ASSIGNMENT:
In the records below, begin at the line containing "SOCI 3006: Collective" and end at the line containing "world is blurred."; quote every line in that span exactly, including both boundary lines, and no others.

(DATA Opens)

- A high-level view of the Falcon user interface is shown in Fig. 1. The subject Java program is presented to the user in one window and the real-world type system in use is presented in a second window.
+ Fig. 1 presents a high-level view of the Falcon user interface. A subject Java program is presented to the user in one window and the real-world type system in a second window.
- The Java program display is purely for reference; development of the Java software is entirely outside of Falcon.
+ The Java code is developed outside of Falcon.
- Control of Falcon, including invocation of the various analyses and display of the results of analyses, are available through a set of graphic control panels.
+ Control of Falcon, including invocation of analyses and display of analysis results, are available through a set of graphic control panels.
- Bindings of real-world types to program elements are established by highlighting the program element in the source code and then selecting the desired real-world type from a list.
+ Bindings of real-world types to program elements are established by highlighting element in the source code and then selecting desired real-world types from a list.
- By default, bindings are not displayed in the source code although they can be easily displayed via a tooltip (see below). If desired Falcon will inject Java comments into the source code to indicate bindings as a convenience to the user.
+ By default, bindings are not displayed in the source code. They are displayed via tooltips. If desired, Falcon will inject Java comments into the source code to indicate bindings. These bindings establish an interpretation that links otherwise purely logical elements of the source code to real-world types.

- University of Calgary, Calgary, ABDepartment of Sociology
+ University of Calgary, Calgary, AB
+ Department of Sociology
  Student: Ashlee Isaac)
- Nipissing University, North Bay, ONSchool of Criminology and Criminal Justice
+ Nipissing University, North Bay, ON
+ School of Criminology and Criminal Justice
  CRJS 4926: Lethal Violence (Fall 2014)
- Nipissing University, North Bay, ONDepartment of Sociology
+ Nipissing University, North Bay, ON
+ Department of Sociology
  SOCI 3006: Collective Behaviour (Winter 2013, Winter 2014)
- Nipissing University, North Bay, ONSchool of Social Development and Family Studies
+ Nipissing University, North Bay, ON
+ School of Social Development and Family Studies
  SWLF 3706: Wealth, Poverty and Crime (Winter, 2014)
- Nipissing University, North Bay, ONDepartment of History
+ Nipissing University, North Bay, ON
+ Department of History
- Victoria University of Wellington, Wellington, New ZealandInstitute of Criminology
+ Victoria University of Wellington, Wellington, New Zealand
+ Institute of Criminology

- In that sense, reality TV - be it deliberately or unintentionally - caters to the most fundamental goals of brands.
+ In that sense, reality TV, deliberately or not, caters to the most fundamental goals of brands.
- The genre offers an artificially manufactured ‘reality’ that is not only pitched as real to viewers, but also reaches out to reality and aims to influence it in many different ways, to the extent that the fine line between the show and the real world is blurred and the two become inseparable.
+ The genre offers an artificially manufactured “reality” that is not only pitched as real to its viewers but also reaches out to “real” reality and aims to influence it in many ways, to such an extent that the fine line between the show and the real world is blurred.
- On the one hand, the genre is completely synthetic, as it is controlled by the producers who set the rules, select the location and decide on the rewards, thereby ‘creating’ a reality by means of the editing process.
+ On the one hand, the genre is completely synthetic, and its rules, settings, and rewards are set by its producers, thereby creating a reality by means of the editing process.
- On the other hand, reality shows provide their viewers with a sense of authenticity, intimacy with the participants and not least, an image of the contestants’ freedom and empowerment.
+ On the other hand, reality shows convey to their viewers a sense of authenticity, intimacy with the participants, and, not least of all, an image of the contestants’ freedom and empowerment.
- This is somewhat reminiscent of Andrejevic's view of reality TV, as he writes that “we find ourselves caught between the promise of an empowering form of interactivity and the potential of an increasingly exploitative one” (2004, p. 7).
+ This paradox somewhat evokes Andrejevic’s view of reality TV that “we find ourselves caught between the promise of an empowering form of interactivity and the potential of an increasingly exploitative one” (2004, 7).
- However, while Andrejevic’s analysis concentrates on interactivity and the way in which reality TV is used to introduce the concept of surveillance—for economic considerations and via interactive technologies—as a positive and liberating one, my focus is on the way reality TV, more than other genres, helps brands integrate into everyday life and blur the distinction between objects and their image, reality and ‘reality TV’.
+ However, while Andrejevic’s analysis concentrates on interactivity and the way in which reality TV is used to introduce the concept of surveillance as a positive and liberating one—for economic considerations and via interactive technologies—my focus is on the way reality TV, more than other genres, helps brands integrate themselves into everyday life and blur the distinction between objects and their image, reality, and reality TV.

(DATA Closes)

EXERCISE SOLUTION:
  SOCI 3006: Collective Behaviour (Winter 2013, Winter 2014)
- Nipissing University, North Bay, ONSchool of Social Development and Family Studies
+ Nipissing University, North Bay, ON
+ School of Social Development and Family Studies
  SWLF 3706: Wealth, Poverty and Crime (Winter, 2014)
- Nipissing University, North Bay, ONDepartment of History
+ Nipissing University, North Bay, ON
+ Department of History
- Victoria University of Wellington, Wellington, New ZealandInstitute of Criminology
+ Victoria University of Wellington, Wellington, New Zealand
+ Institute of Criminology

- In that sense, reality TV - be it deliberately or unintentionally - caters to the most fundamental goals of brands.
+ In that sense, reality TV, deliberately or not, caters to the most fundamental goals of brands.
- The genre offers an artificially manufactured ‘reality’ that is not only pitched as real to viewers, but also reaches out to reality and aims to influence it in many different ways, to the extent that the fine line between the show and the real world is blurred and the two become inseparable.
+ The genre offers an artificially manufactured “reality” that is not only pitched as real to its viewers but also reaches out to “real” reality and aims to influence it in many ways, to such an extent that the fine line between the show and the real world is blurred.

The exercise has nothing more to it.